Task goal:
Only a slice of the listing below is wanted. Retype the lines from the one containing "payment method: Visa -> American Express" through the one containing "Pull col roulé gris: 6", exactly, both ends included.
Start of Material provided
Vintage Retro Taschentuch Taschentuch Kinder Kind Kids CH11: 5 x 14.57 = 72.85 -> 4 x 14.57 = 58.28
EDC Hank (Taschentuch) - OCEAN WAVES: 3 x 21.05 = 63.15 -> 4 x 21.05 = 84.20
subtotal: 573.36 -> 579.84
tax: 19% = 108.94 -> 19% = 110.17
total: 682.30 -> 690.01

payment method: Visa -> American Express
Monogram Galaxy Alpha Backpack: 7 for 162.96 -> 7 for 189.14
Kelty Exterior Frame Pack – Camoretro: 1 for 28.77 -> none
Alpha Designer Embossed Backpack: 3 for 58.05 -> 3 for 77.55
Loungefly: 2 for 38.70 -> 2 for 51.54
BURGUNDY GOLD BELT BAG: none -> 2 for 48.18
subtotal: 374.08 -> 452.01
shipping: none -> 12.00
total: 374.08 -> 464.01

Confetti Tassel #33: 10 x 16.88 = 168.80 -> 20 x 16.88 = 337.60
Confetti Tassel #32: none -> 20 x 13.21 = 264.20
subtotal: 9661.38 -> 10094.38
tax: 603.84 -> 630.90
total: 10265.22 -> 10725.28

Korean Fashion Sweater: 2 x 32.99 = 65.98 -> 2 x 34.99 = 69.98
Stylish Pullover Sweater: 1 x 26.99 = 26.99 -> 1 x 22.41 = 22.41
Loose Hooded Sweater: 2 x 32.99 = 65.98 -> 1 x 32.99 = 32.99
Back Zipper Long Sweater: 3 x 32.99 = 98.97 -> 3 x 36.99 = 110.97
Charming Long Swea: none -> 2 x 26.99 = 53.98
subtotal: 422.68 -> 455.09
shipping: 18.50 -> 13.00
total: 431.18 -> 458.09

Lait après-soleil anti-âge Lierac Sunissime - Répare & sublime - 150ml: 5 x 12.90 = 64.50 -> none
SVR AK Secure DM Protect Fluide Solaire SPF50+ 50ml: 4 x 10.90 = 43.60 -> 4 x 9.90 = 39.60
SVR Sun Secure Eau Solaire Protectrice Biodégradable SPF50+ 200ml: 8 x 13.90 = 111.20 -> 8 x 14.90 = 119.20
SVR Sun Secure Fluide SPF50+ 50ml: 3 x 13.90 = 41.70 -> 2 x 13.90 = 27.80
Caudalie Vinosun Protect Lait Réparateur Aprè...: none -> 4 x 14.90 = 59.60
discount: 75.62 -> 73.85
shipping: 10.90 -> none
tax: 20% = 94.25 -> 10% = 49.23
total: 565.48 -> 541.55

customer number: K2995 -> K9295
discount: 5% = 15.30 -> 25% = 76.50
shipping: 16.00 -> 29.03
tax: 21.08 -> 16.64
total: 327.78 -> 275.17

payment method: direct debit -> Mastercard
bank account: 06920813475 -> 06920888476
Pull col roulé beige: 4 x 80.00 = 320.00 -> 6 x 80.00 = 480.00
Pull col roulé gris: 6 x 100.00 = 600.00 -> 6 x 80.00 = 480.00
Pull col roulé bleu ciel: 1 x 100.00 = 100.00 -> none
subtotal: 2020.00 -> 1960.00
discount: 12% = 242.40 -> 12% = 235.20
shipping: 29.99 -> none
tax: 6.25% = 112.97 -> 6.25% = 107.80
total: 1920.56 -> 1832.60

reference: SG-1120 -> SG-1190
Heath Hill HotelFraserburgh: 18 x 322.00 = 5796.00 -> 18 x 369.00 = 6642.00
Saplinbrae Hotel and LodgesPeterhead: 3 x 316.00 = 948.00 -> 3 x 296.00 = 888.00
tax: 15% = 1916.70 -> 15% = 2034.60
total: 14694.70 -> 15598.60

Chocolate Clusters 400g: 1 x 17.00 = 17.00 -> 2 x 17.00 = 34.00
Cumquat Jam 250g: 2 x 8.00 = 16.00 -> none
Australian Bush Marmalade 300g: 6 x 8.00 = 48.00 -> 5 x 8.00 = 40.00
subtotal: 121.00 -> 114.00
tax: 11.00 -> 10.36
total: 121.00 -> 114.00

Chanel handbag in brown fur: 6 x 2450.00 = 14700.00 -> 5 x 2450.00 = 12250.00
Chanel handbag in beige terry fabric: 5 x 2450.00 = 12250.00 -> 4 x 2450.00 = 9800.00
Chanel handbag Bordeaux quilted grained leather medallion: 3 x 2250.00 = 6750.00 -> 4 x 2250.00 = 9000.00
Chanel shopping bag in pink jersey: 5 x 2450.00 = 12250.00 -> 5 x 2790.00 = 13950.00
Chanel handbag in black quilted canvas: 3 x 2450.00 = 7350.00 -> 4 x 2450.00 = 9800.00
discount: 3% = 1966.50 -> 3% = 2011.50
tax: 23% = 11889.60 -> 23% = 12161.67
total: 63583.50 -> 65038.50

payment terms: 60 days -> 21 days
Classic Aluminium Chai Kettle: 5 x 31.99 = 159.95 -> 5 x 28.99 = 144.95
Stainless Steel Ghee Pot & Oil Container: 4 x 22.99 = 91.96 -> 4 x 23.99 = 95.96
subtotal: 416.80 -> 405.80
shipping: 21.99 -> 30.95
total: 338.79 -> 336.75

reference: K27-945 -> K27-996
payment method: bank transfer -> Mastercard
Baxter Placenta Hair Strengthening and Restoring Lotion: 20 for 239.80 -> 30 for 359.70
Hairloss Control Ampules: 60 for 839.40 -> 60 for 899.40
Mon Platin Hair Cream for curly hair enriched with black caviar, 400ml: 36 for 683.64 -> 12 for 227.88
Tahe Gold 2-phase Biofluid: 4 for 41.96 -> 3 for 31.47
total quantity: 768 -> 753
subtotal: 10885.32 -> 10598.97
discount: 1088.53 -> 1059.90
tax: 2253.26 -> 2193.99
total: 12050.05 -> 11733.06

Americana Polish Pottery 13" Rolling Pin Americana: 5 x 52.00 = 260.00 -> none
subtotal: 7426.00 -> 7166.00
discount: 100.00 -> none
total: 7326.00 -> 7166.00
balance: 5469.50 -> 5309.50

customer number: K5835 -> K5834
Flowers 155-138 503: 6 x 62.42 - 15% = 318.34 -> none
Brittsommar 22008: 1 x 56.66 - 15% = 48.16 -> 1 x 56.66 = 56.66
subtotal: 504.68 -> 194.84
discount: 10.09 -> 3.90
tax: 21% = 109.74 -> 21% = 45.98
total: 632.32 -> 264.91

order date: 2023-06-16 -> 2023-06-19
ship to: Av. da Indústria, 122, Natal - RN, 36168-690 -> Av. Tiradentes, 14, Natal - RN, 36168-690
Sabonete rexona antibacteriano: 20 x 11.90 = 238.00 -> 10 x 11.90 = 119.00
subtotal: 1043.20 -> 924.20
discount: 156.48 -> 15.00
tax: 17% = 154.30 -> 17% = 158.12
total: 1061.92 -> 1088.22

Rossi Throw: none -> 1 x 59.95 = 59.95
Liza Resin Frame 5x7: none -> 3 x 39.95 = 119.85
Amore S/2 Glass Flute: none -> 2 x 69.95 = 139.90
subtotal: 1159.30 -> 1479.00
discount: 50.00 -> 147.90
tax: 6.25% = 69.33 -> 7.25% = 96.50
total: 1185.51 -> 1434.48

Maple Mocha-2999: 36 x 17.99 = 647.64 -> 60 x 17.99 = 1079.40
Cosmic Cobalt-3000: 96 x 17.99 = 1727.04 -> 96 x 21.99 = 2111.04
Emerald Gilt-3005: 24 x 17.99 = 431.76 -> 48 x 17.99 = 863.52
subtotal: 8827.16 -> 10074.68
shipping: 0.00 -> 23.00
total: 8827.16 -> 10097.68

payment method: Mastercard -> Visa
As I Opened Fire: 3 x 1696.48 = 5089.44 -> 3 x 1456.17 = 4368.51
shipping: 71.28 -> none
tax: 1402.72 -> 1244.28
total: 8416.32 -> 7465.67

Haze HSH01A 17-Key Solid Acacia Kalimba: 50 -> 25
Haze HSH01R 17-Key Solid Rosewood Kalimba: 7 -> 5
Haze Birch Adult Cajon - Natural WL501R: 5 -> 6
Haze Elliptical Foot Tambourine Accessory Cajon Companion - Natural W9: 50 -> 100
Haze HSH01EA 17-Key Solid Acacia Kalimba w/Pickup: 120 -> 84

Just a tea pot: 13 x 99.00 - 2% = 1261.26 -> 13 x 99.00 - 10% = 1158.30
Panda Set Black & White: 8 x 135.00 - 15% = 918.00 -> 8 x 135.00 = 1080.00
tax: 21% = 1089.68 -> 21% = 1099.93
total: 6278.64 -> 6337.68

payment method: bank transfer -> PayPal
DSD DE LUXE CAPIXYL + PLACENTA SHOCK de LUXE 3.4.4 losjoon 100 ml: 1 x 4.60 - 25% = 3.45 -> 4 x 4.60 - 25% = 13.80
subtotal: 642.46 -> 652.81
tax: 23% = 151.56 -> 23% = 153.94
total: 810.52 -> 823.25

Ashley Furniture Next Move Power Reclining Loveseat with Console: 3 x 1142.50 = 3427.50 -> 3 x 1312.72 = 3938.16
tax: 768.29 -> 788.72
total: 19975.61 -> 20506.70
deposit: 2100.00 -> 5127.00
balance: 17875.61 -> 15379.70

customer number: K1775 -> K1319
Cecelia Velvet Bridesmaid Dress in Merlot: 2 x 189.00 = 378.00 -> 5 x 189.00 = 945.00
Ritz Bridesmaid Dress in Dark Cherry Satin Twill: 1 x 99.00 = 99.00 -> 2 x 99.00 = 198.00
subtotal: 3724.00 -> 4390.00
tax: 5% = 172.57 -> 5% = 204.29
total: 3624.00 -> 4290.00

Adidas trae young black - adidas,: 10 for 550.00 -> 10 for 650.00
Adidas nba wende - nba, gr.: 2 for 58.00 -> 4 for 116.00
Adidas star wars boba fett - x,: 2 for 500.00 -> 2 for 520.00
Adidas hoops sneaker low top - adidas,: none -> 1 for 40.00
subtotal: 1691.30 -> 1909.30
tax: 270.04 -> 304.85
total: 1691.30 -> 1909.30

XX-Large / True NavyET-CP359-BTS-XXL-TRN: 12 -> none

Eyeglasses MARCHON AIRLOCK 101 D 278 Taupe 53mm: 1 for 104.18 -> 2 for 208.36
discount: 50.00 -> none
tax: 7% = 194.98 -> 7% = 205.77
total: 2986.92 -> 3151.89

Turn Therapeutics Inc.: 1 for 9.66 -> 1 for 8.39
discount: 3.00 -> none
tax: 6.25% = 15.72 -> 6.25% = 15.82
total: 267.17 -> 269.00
End of Material provided
Task solution:
payment method: Visa -> American Express
Monogram Galaxy Alpha Backpack: 7 for 162.96 -> 7 for 189.14
Kelty Exterior Frame Pack – Camoretro: 1 for 28.77 -> none
Alpha Designer Embossed Backpack: 3 for 58.05 -> 3 for 77.55
Loungefly: 2 for 38.70 -> 2 for 51.54
BURGUNDY GOLD BELT BAG: none -> 2 for 48.18
subtotal: 374.08 -> 452.01
shipping: none -> 12.00
total: 374.08 -> 464.01

Confetti Tassel #33: 10 x 16.88 = 168.80 -> 20 x 16.88 = 337.60
Confetti Tassel #32: none -> 20 x 13.21 = 264.20
subtotal: 9661.38 -> 10094.38
tax: 603.84 -> 630.90
total: 10265.22 -> 10725.28

Korean Fashion Sweater: 2 x 32.99 = 65.98 -> 2 x 34.99 = 69.98
Stylish Pullover Sweater: 1 x 26.99 = 26.99 -> 1 x 22.41 = 22.41
Loose Hooded Sweater: 2 x 32.99 = 65.98 -> 1 x 32.99 = 32.99
Back Zipper Long Sweater: 3 x 32.99 = 98.97 -> 3 x 36.99 = 110.97
Charming Long Swea: none -> 2 x 26.99 = 53.98
subtotal: 422.68 -> 455.09
shipping: 18.50 -> 13.00
total: 431.18 -> 458.09

Lait après-soleil anti-âge Lierac Sunissime - Répare & sublime - 150ml: 5 x 12.90 = 64.50 -> none
SVR AK Secure DM Protect Fluide Solaire SPF50+ 50ml: 4 x 10.90 = 43.60 -> 4 x 9.90 = 39.60
SVR Sun Secure Eau Solaire Protectrice Biodégradable SPF50+ 200ml: 8 x 13.90 = 111.20 -> 8 x 14.90 = 119.20
SVR Sun Secure Fluide SPF50+ 50ml: 3 x 13.90 = 41.70 -> 2 x 13.90 = 27.80
Caudalie Vinosun Protect Lait Réparateur Aprè...: none -> 4 x 14.90 = 59.60
discount: 75.62 -> 73.85
shipping: 10.90 -> none
tax: 20% = 94.25 -> 10% = 49.23
total: 565.48 -> 541.55

customer number: K2995 -> K9295
discount: 5% = 15.30 -> 25% = 76.50
shipping: 16.00 -> 29.03
tax: 21.08 -> 16.64
total: 327.78 -> 275.17

payment method: direct debit -> Mastercard
bank account: 06920813475 -> 06920888476
Pull col roulé beige: 4 x 80.00 = 320.00 -> 6 x 80.00 = 480.00
Pull col roulé gris: 6 x 100.00 = 600.00 -> 6 x 80.00 = 480.00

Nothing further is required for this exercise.